The SACP has been heartened by the candidness of communities in expressing their views about the performance of our councillors. The majority of ANC councillors have been doing a good job and our people have pointed this out in many localities. They have also been forthright about councillors who have not been doing their work.

The challenge for our movement is to ensure that we pay closer attention to the performance of our councillors, and act timeously and decisively in instances of poor performance. Similarly we have to use government's turn-around strategy to pay closer attention to dysfunctional municipalities, either because of poor leadership or lack of a sound financial base.
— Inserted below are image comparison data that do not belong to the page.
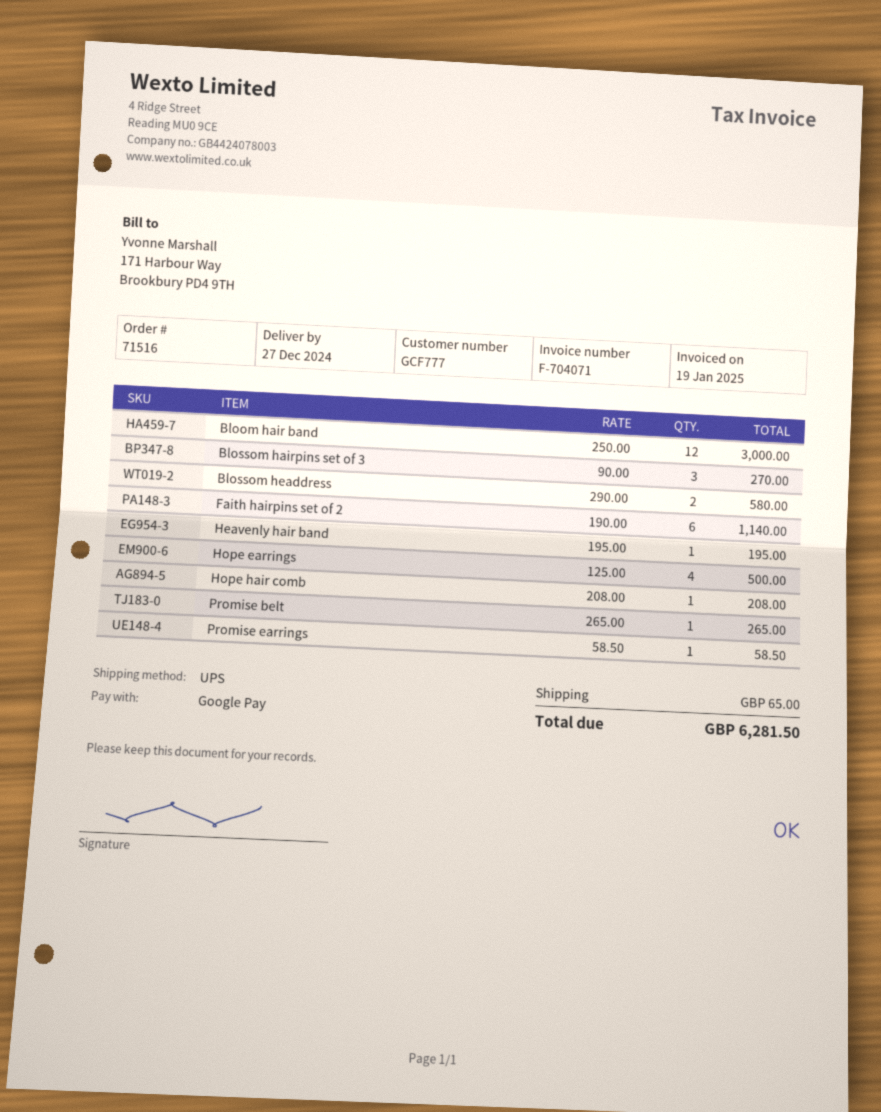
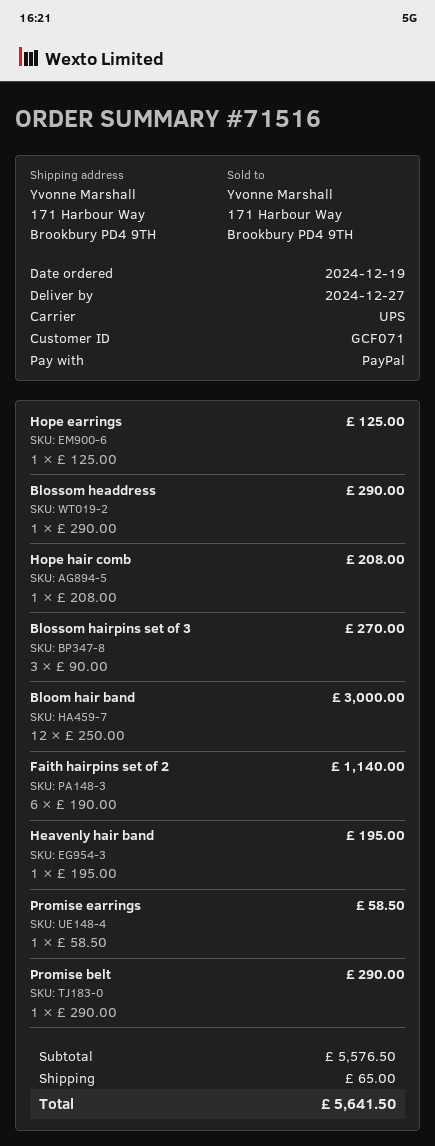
customer number: GCF777 -> GCF071
payment method: Google Pay -> PayPal
Blossom headdress: 2 x 290.00 = 580.00 -> 1 x 290.00 = 290.00
Hope earrings: 4 x 125.00 = 500.00 -> 1 x 125.00 = 125.00
Promise belt: 1 x 265.00 = 265.00 -> 1 x 290.00 = 290.00
total: 6281.50 -> 5641.50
As the SACP we commit ourselves to work closely with ANC branches and councillors to ensure that the legal requirement of quarterly report backs by councillors is strictly adhered to. In a number of instances tensions between communities and some of the councillors, do not arise out of lack of service delivery, but out of lack of effective interaction between councillors and communities.

The SACP commits itself, working together with ANC branches, to convene regular community meetings to ensure that interaction with our people is not left to councillors only, but that our own alliance structures actively engages with communities on issues of local governance. It is only mobilized communities that can drive people-centred local development.

Related to the above challenges, our people have also intensely engaged us around the quality of services in some areas, as well as the necessity for genuine community involvement in deciding on local priorities.

Our campaign has strongly underlined the fact that the majority of our people raise these matters, precisely because it is the ANC-led Alliance that is best capable of addressing these problems. That is why the SACP is in full support of an ANC overwhelming victory tomorrow, to strengthen and democratize local government and to connect our community struggles to the wider struggle to change our entire society and its economy.

All our cadres are using this last day of the campaign to deepen door-to-door work and to ensure that every ANC voter comes out to cast their vote tomorrow.

Communists, working together with the workers and the poor to build better communities! Victory is certain!

Tomorrow, every vote counts! Let us prove the anti-majoritarian cynics wrong!

Let us vote in our overwhelming numbers for an ANC-led TRANSFORMATION programme.

This article first appeared in the SACP's online journal, Umsebenzi Online.